## Task brief
A faithful copy of the data below is required, leaving out every picture.

Entries taken from a collection
++++++++++
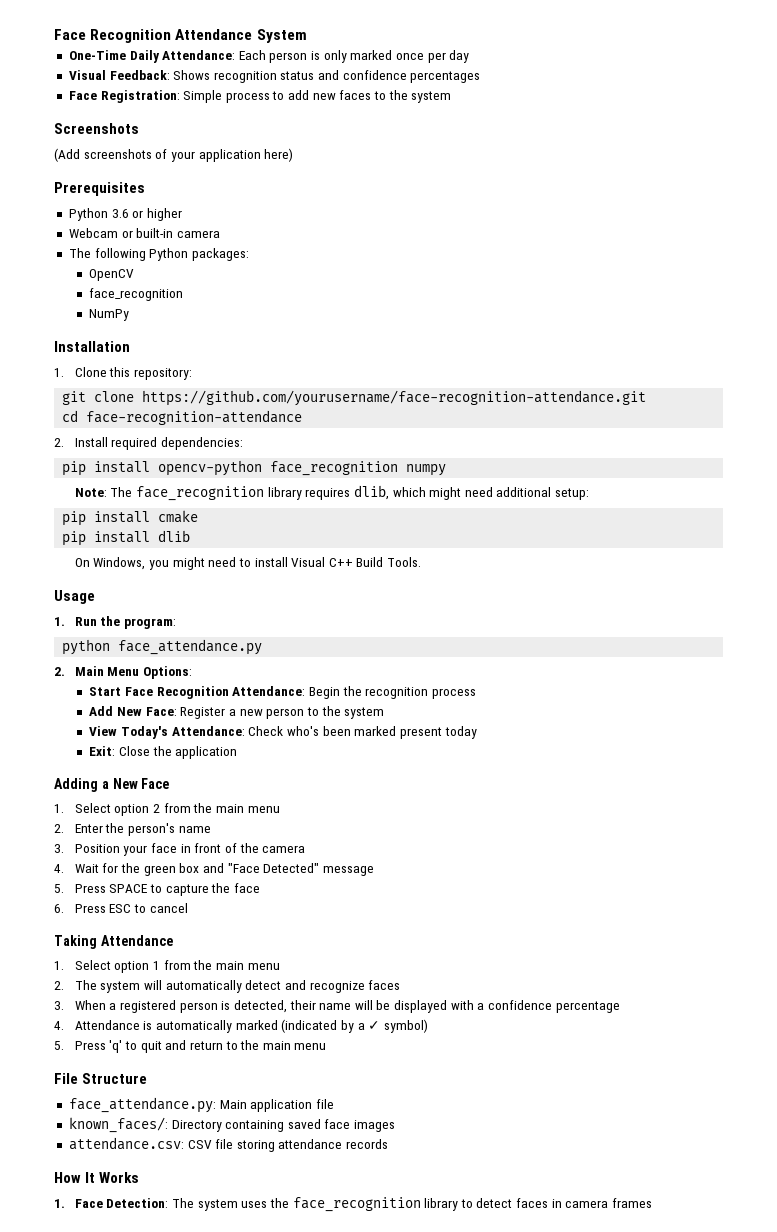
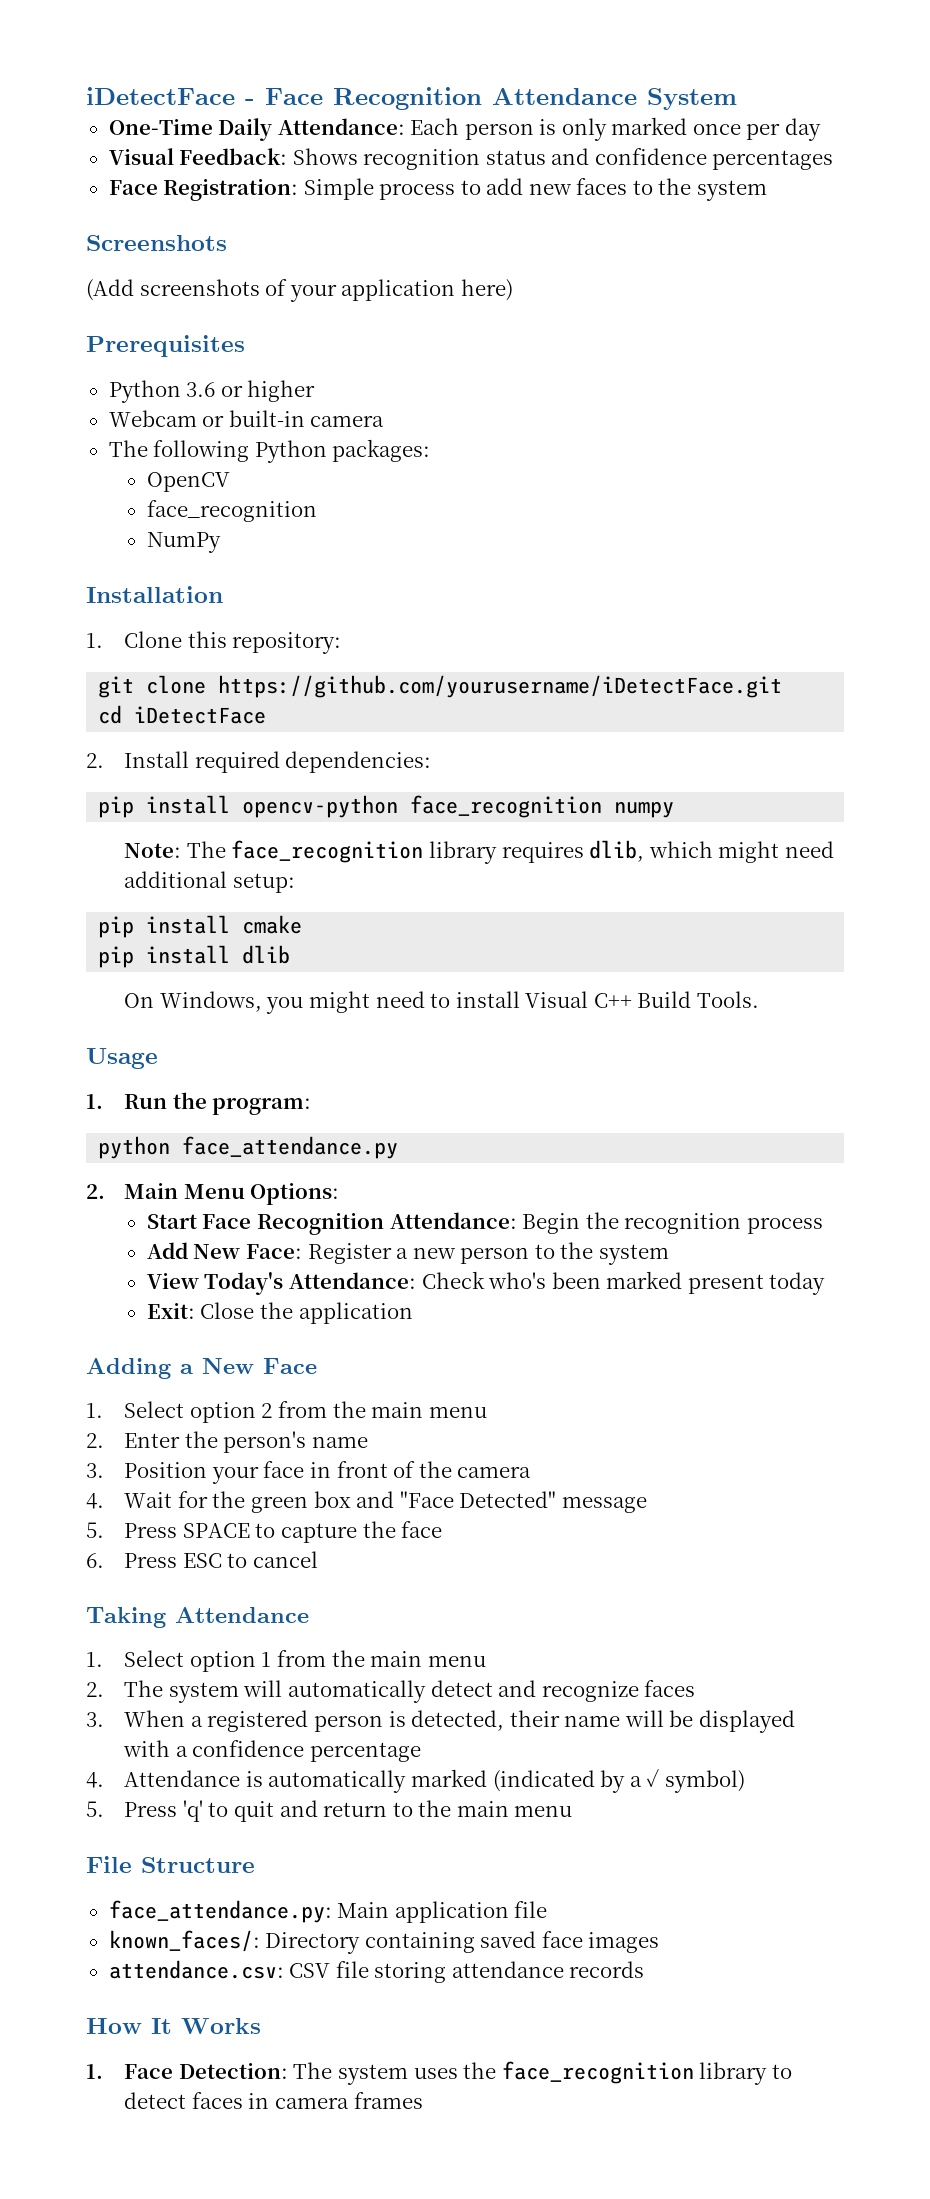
- Face Recognition Attendance System
+ iDetectFace - Face Recognition Attendance System
- git clone https://github.com/yourusername/face-recognition-attendance.git
+ git clone https://github.com/yourusername/iDetectFace.git
- cd face-recognition-attendance
+ cd iDetectFace

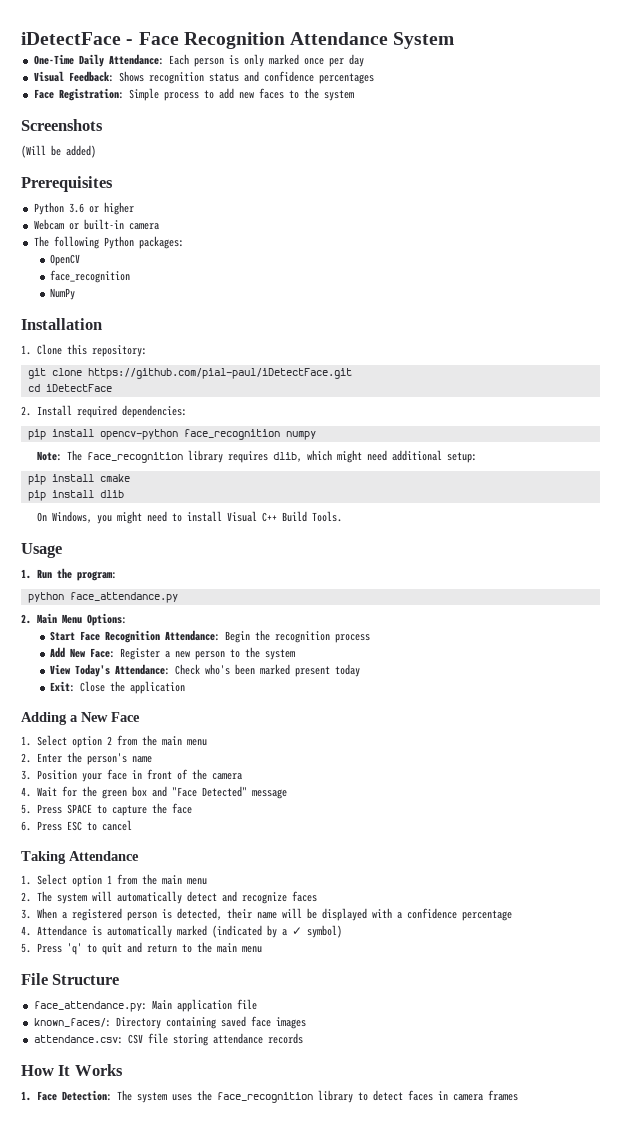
- (Add screenshots of your application here)
+ (Will be added)
- git clone https://github.com/yourusername/iDetectFace.git
+ git clone https://github.com/pial-paul/iDetectFace.git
++++++++++
## Answer section
- Face Recognition Attendance System
+ iDetectFace - Face Recognition Attendance System
- git clone https://github.com/yourusername/face-recognition-attendance.git
+ git clone https://github.com/yourusername/iDetectFace.git
- cd face-recognition-attendance
+ cd iDetectFace

- (Add screenshots of your application here)
+ (Will be added)
- git clone https://github.com/yourusername/iDetectFace.git
+ git clone https://github.com/pial-paul/iDetectFace.git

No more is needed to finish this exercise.